## Problem details
Search the material for the word "some" and copy every line in which it occurs.

━━━━━━

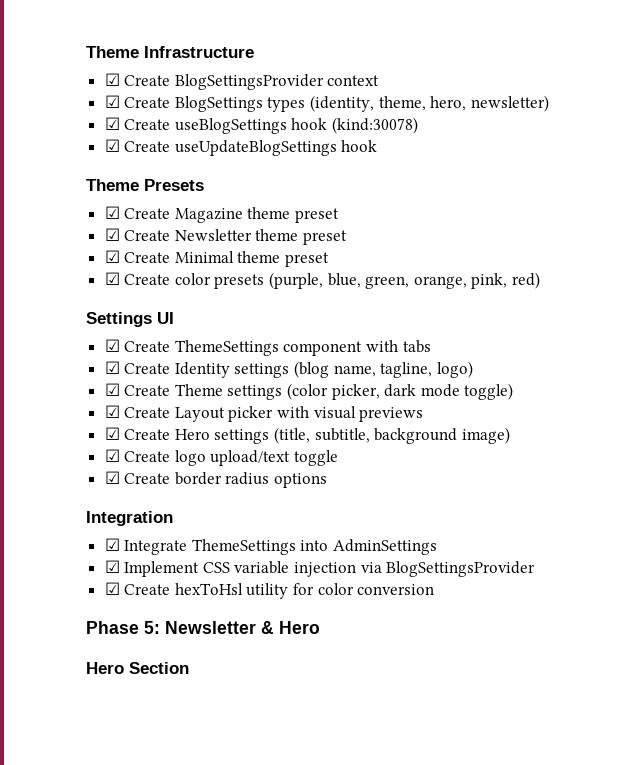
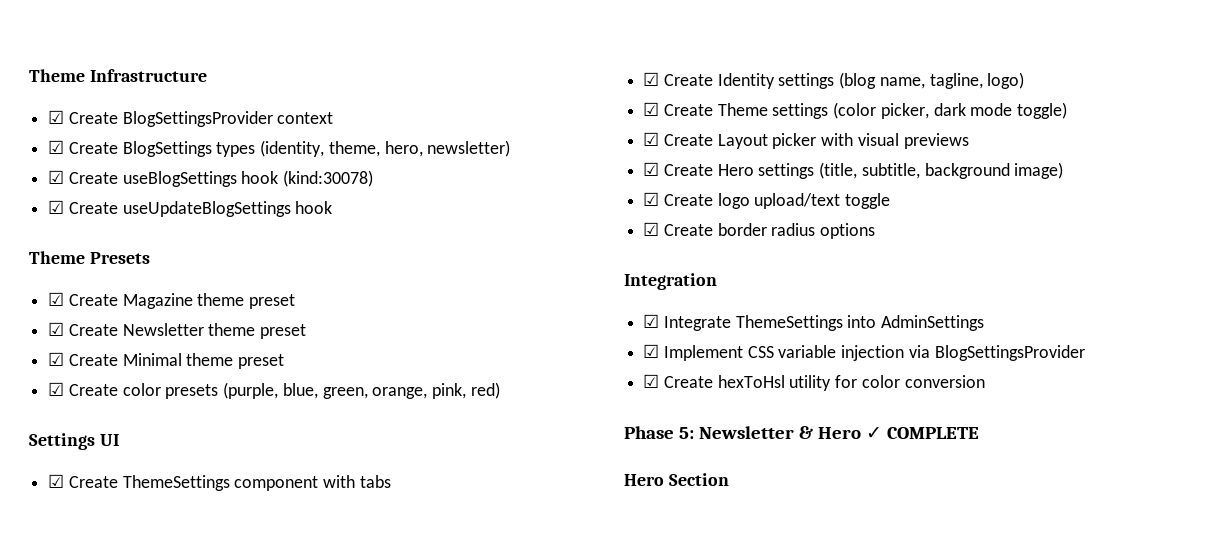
- Phase 5: Newsletter & Hero
+ Phase 5: Newsletter & Hero ✓ COMPLETE

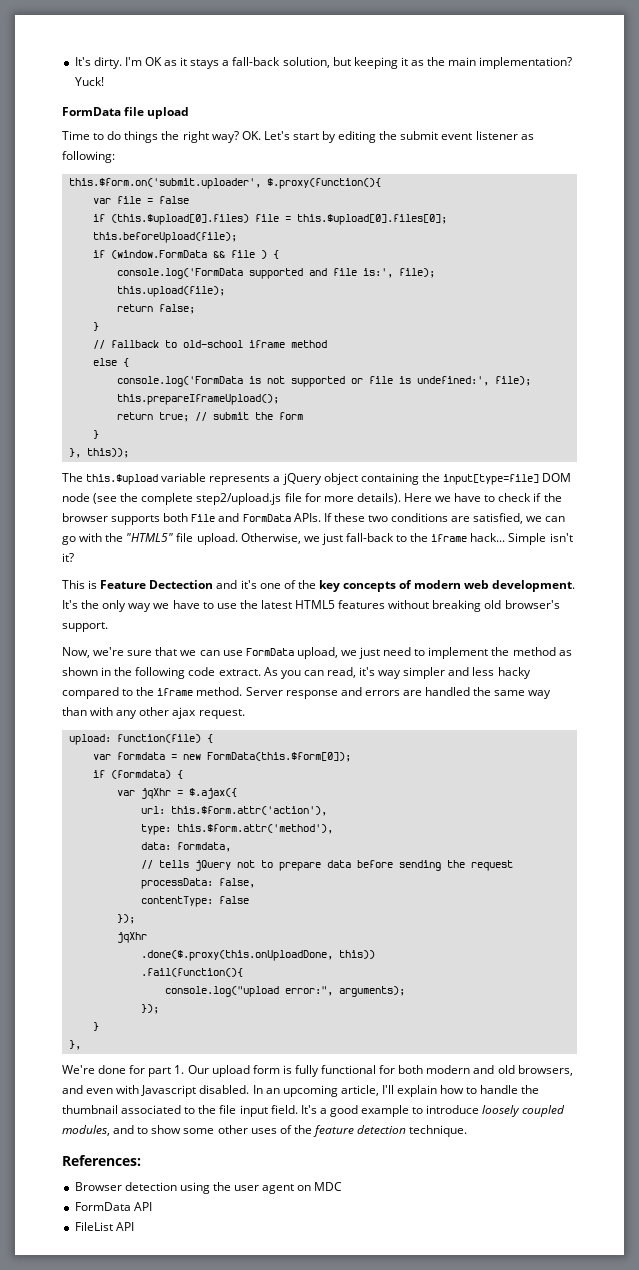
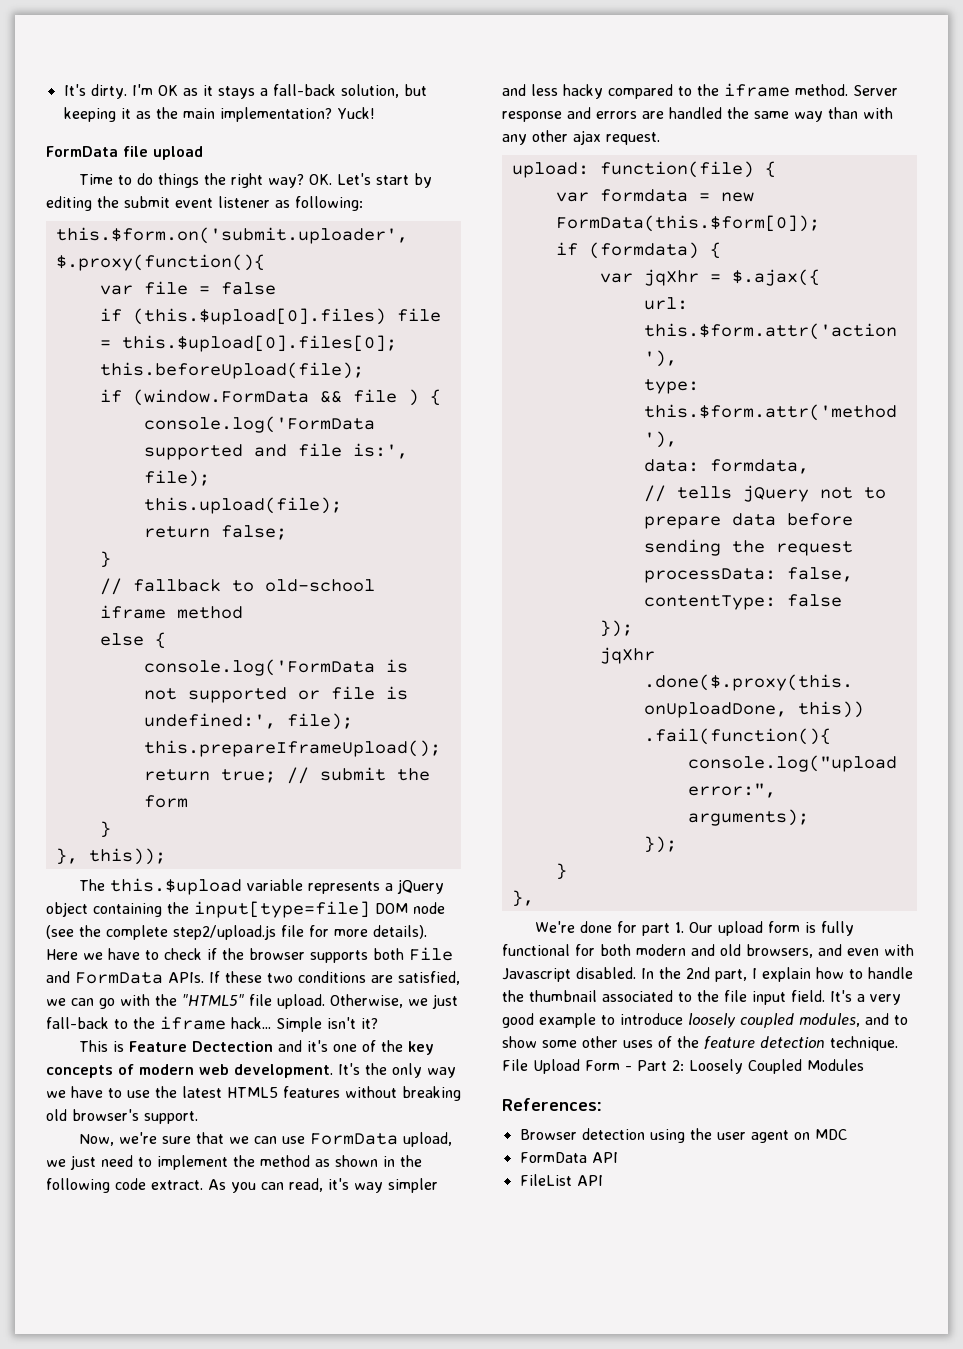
- In an upcoming article, I'll explain how to handle the thumbnail associated to the file input field.
+ In the 2nd part, I explain how to handle the thumbnail associated to the file input field.
- It's a good example to introduce loosely coupled modules, and to show some other uses of the feature detection technique.
+ It's a very good example to introduce loosely coupled modules, and to show some other uses of the feature detection technique. File Upload Form - Part 2: Loosely Coupled Modules

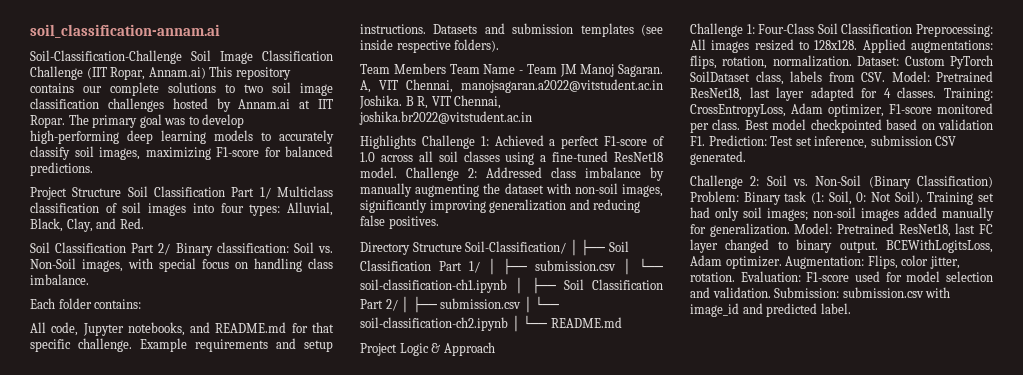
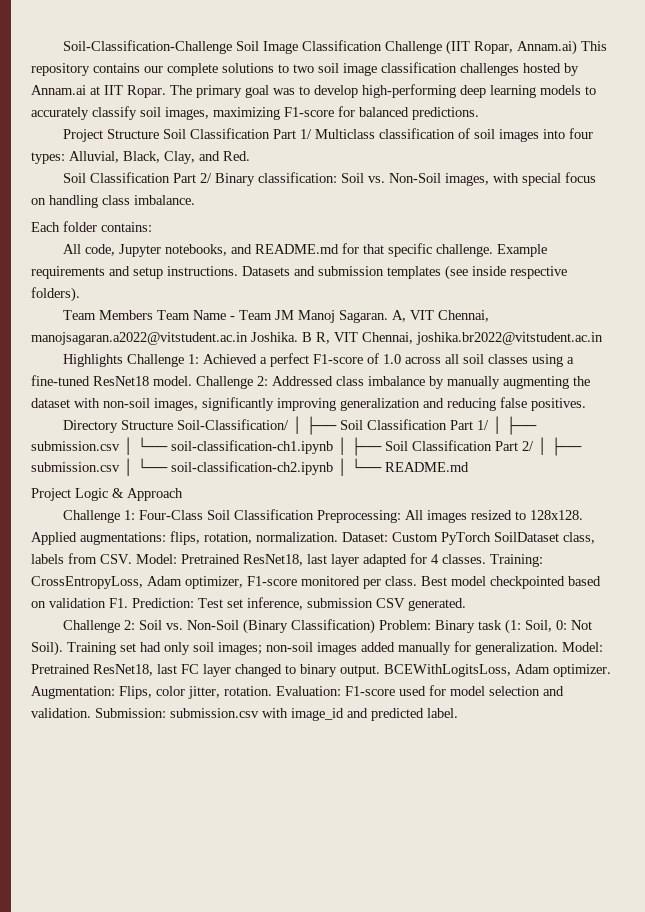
- soil_classification-annam.ai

━━━━━━

## Answer to the problem
- It's a good example to introduce loosely coupled modules, and to show some other uses of the feature detection technique.
+ It's a very good example to introduce loosely coupled modules, and to show some other uses of the feature detection technique. File Upload Form - Part 2: Loosely Coupled Modules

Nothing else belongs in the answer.